As I have stated several times: the future of energy production globally is in non-combustion-based clean renewable energy, especially wind and solar power. They are the cheapest, most logical, most profitable, easiest and cleanest ways to generate electricity. Wind power and solar power are available all over the world and can be stored as energy by producing hydrogen, which is burned when there is no wind or sun. In different parts of the world, electricity production is adapted to local conditions, and to the forces of nature prevailing there. In Norway, especially small hydropower is logical, in Africa solar power, here and in Denmark wind power. In Japan, a marine turbine of about 20 meters has just been developed to be placed in the sea current, of which only 4 are needed to produce more electricity than the world's largest nuclear power plant. The potential of renewable energy is enormous: last summer, 20% of the electricity in the Netherlands, with a population of 17 million, was produced by solar power alone. In Finland, on the windiest days of last fall, the share of wind power jumped to 40%. LUT and 14 other universities published a study in 2022, according to which all energy can be produced from renewable sources in the 2040s.
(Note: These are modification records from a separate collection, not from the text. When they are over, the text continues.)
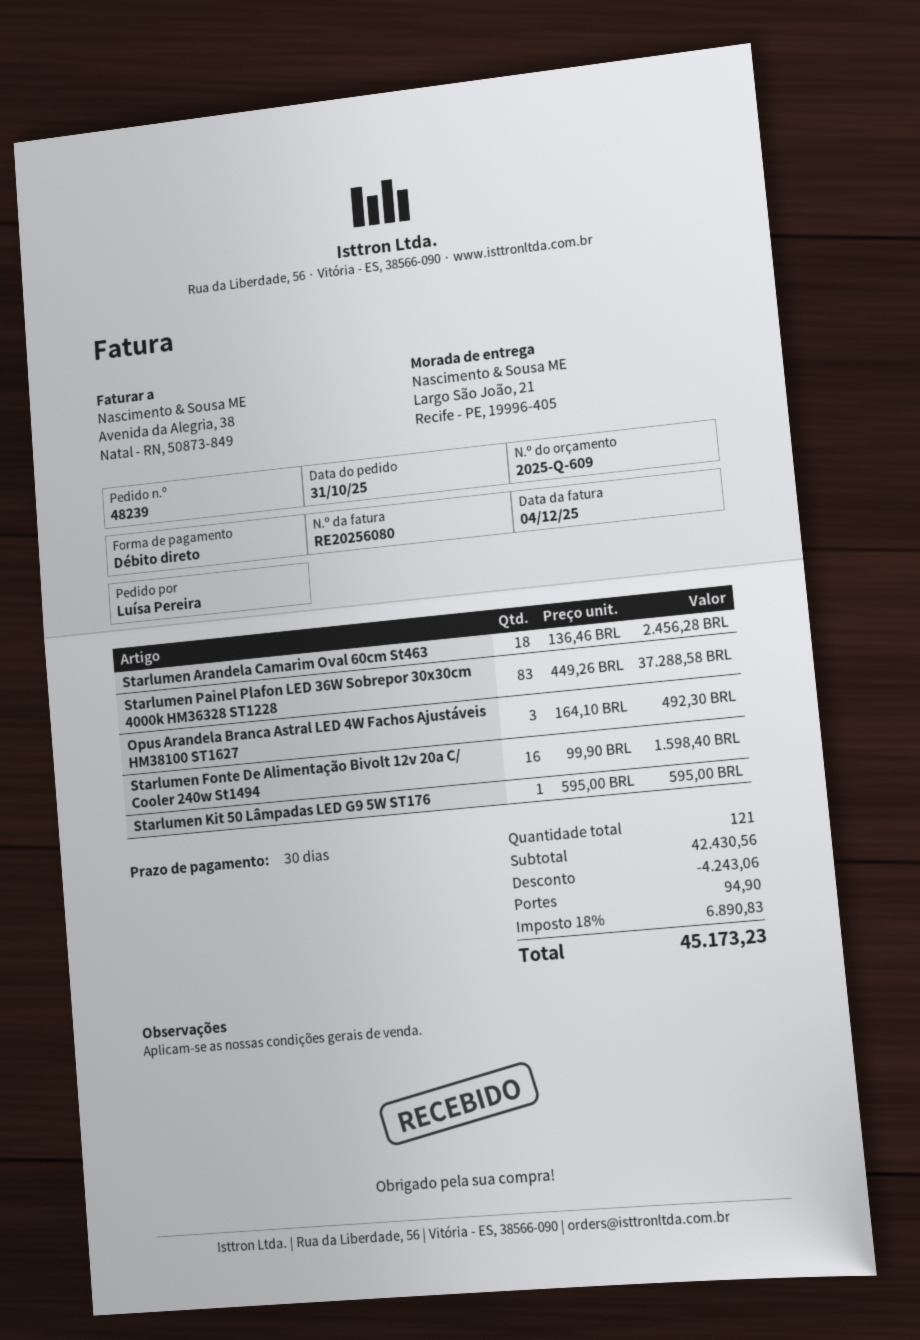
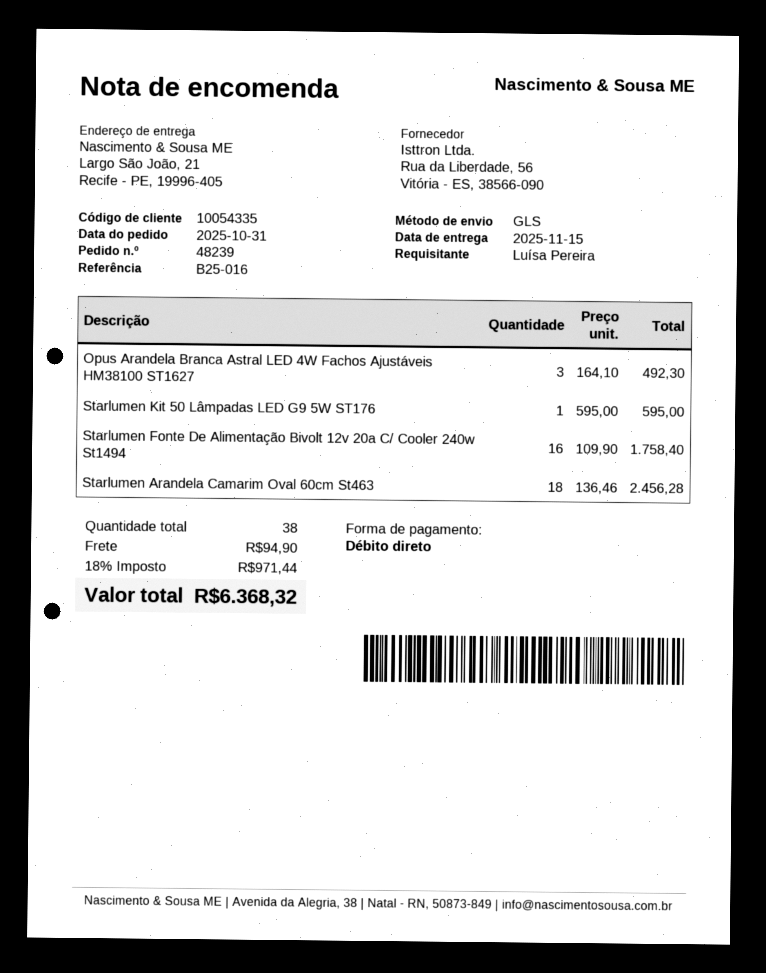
Starlumen Painel Plafon LED 36W Sobrepor 30x30cm 4000k HM36328 ST1228: 83 x 449.26 = 37288.58 -> none
Starlumen Fonte De Alimentação Bivolt 12v 20a C/ Cooler 240w St1494: 16 x 99.90 = 1598.40 -> 16 x 109.90 = 1758.40
total quantity: 121 -> 38
discount: 4243.06 -> none
tax: 18% = 6890.83 -> 18% = 971.44
total: 45173.23 -> 6368.32

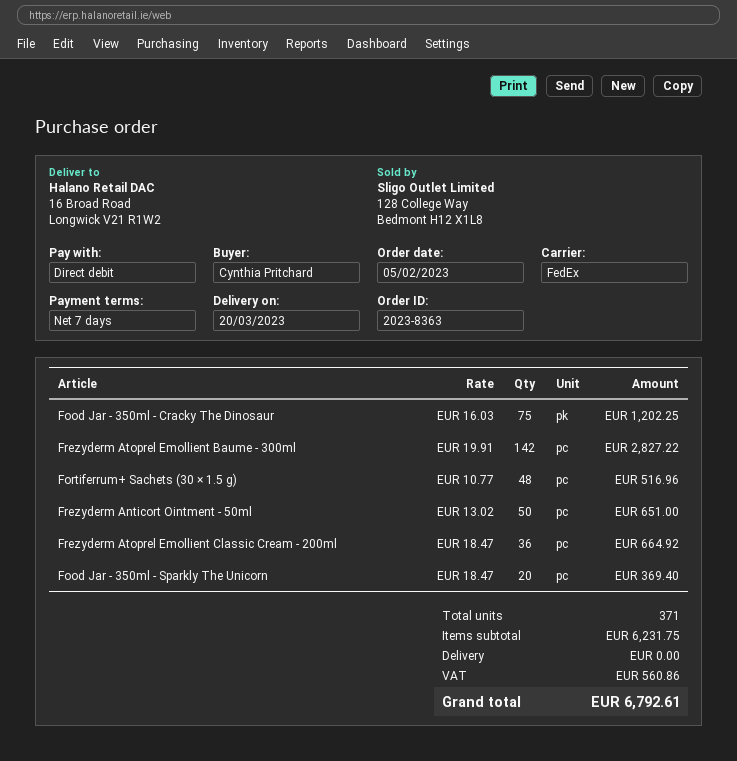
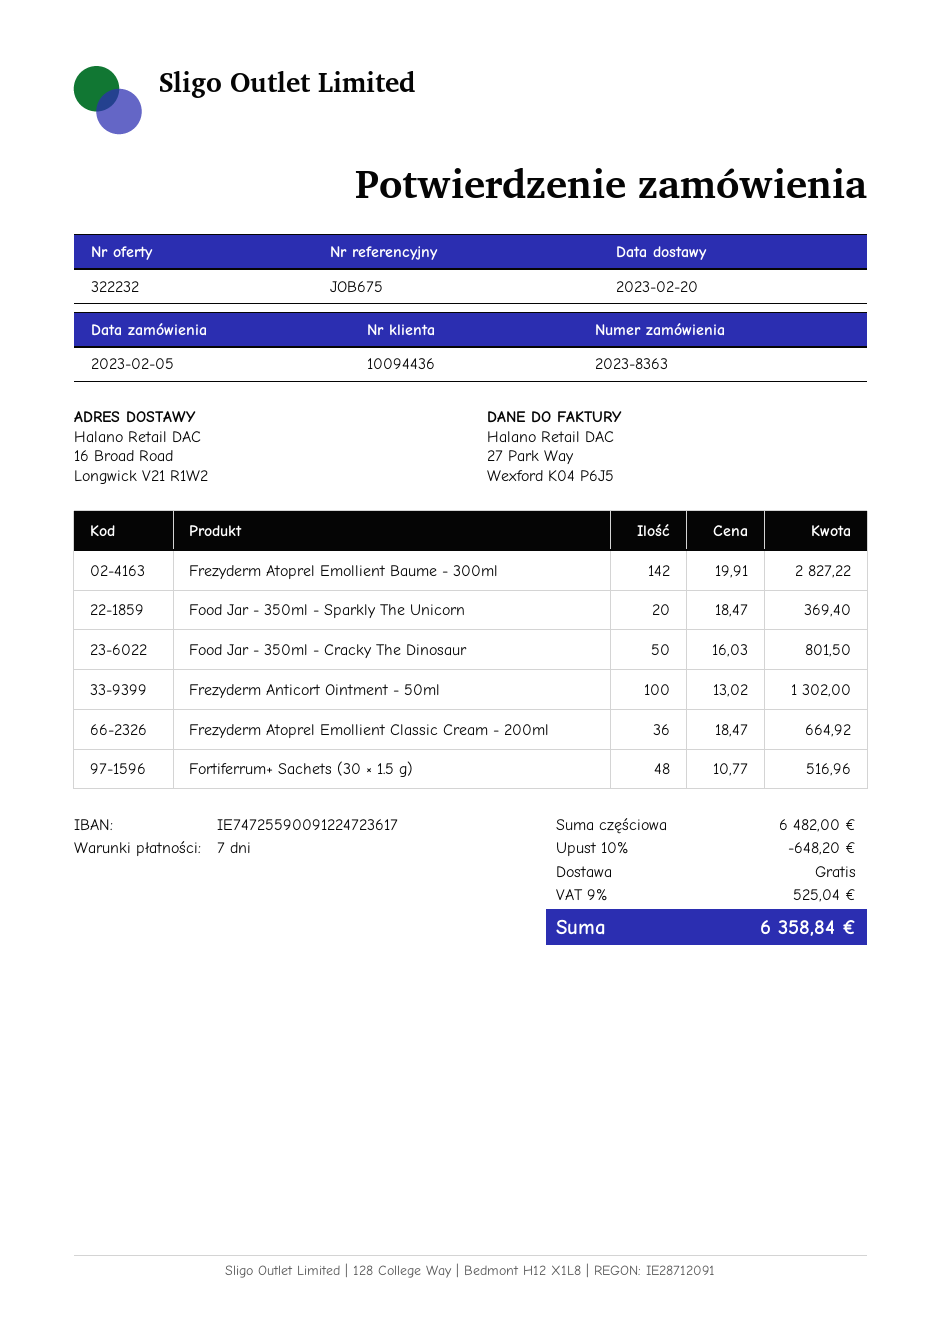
delivery date: 2023-03-20 -> 2023-02-20
Food Jar - 350ml - Cracky The Dinosaur: 75 x 16.03 = 1202.25 -> 50 x 16.03 = 801.50
Frezyderm Anticort Ointment - 50ml: 50 x 13.02 = 651.00 -> 100 x 13.02 = 1302.00
subtotal: 6231.75 -> 6482.00
discount: none -> 10% = 648.20
tax: 560.86 -> 525.04
total: 6792.61 -> 6358.84

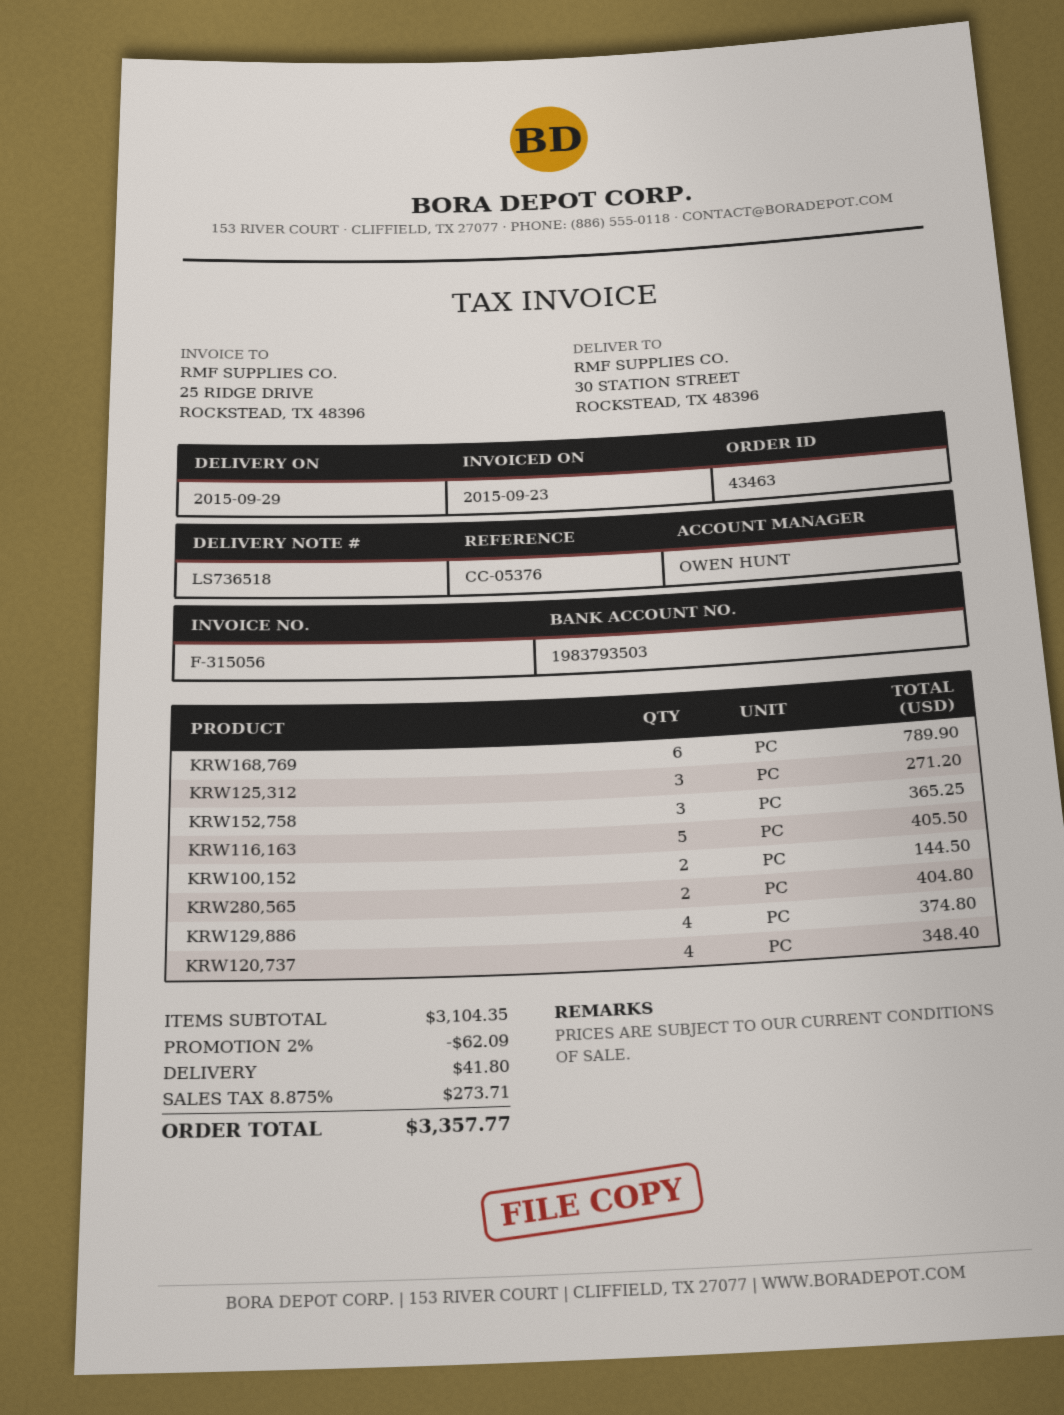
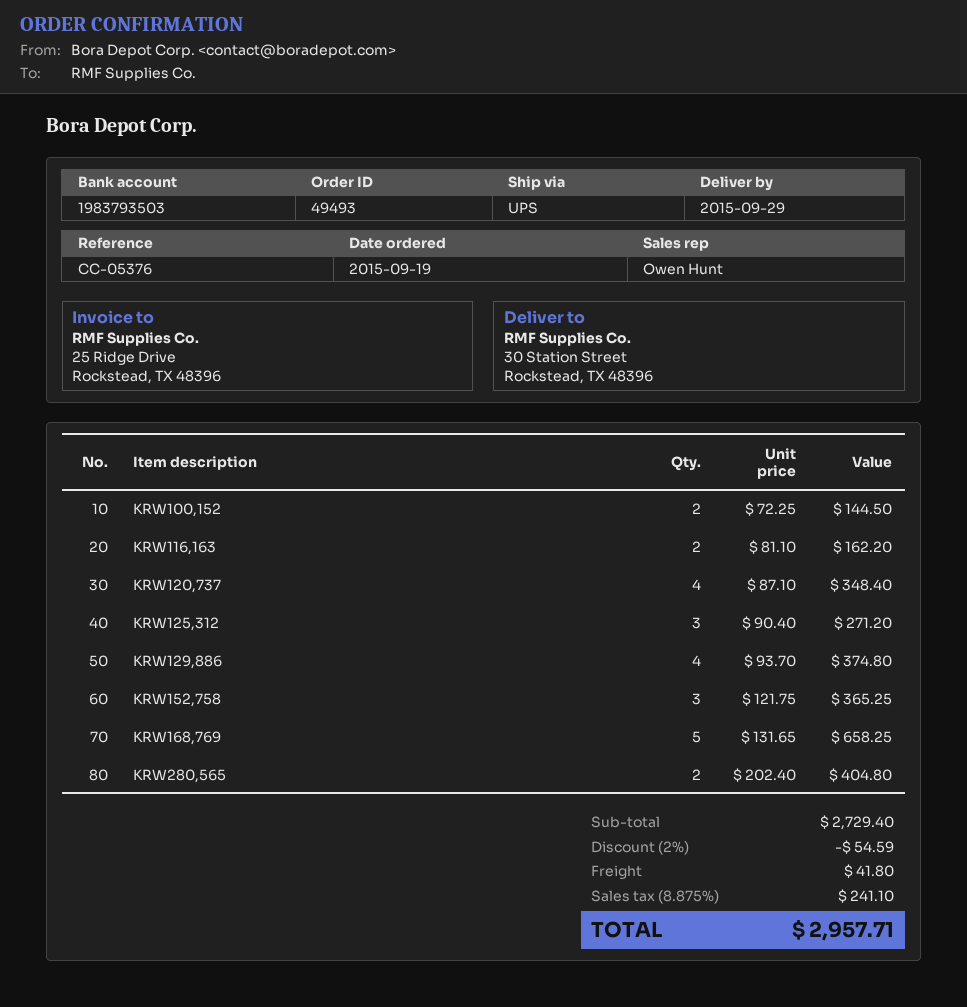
order number: 43463 -> 49493
KRW168,769: 6 for 789.90 -> 5 for 658.25
KRW116,163: 5 for 405.50 -> 2 for 162.20
subtotal: 3104.35 -> 2729.40
discount: 2% = 62.09 -> 2% = 54.59
tax: 8.875% = 273.71 -> 8.875% = 241.10
total: 3357.77 -> 2957.71

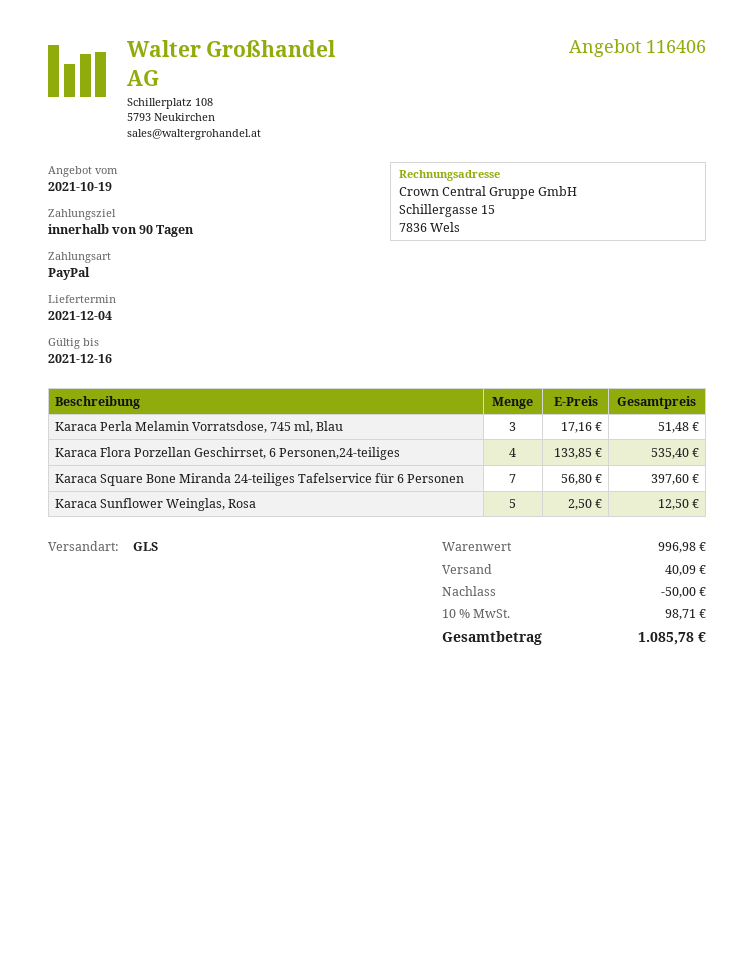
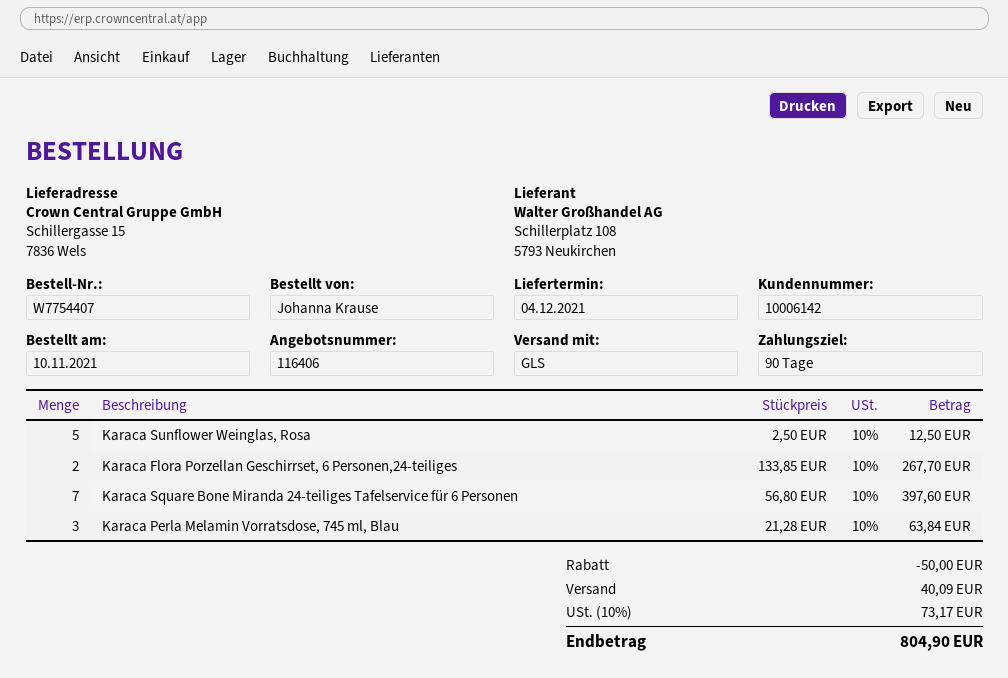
Karaca Perla Melamin Vorratsdose, 745 ml, Blau: 3 x 17.16 = 51.48 -> 3 x 21.28 = 63.84
Karaca Flora Porzellan Geschirrset, 6 Personen,24-teiliges: 4 x 133.85 = 535.40 -> 2 x 133.85 = 267.70
tax: 10% = 98.71 -> 10% = 73.17
total: 1085.78 -> 804.90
The Finnish Association for Nature Conservation published an interesting article about what it would be like in Finland after the energy revolution twenty years from now. Particular attention was paid to a society based on wind and solar power, storing energy in hydrogen and heat, for example in underground lakes and water-filled caves, electricity and hydrogen-based transport, the importance of energy saving, for example through smart technology, and community spirit, including sharing and, for example, electric cars shared by a housing association. Fully electric road transport is important not only for the climate but also for air cleanliness. Globally, 7 million people die each year from air pollution. Airplanes and ships will probably run on pure hydrogen in the future.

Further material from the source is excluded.